> YOUR TASK
Determine how many lines in the records hold "Rantau", then give that number by itself.

━━ DATA LISTING

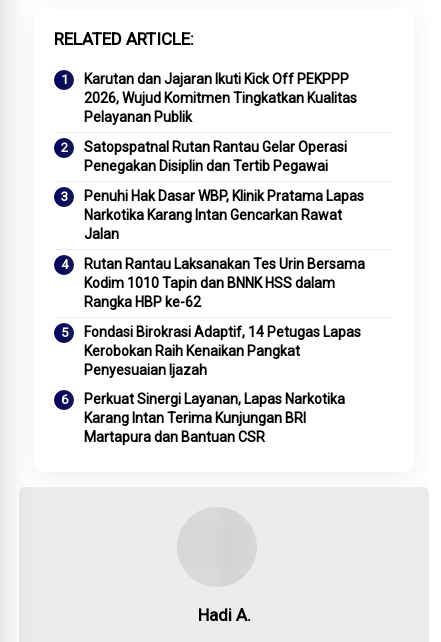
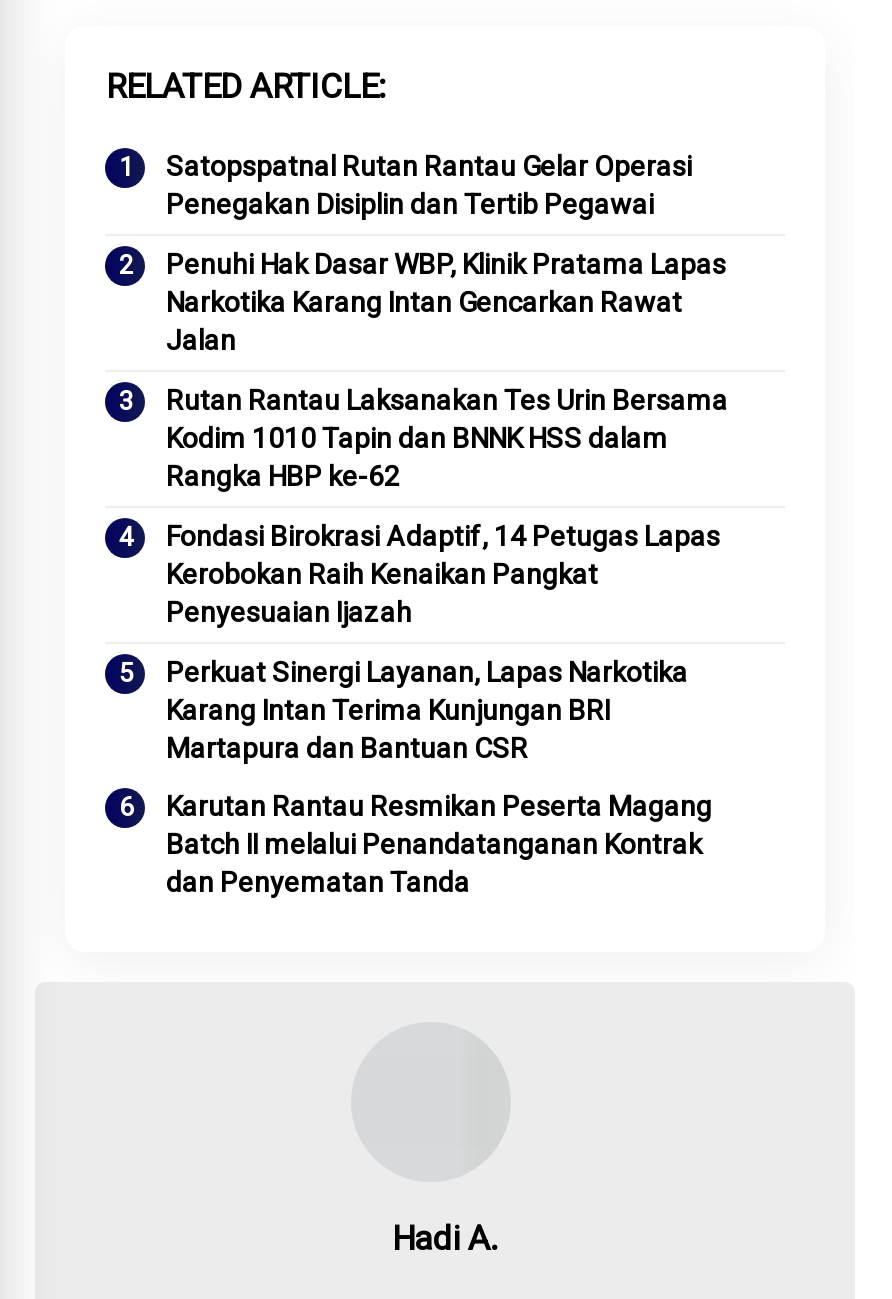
- Karutan dan Jajaran Ikuti Kick Off PEKPPP
- 2026, Wujud Komitmen Tingkatkan Kualitas
- Pelayanan Publik

moved up: Satopspatnal Rutan Rantau Gelar Operasi | Penegakan Disiplin dan Tertib Pegawai | Penuhi Hak Dasar WBP, Klinik Pratama Lapas | ... | Karang Intan Terima Kunjungan BRI | Martapura dan Bantuan CSR

+ Karutan Rantau Resmikan Peserta Magang
+ Batch II melalui Penandatanganan Kontrak
+ dan Penyematan Tanda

━━━━

> FINISHED TASK
2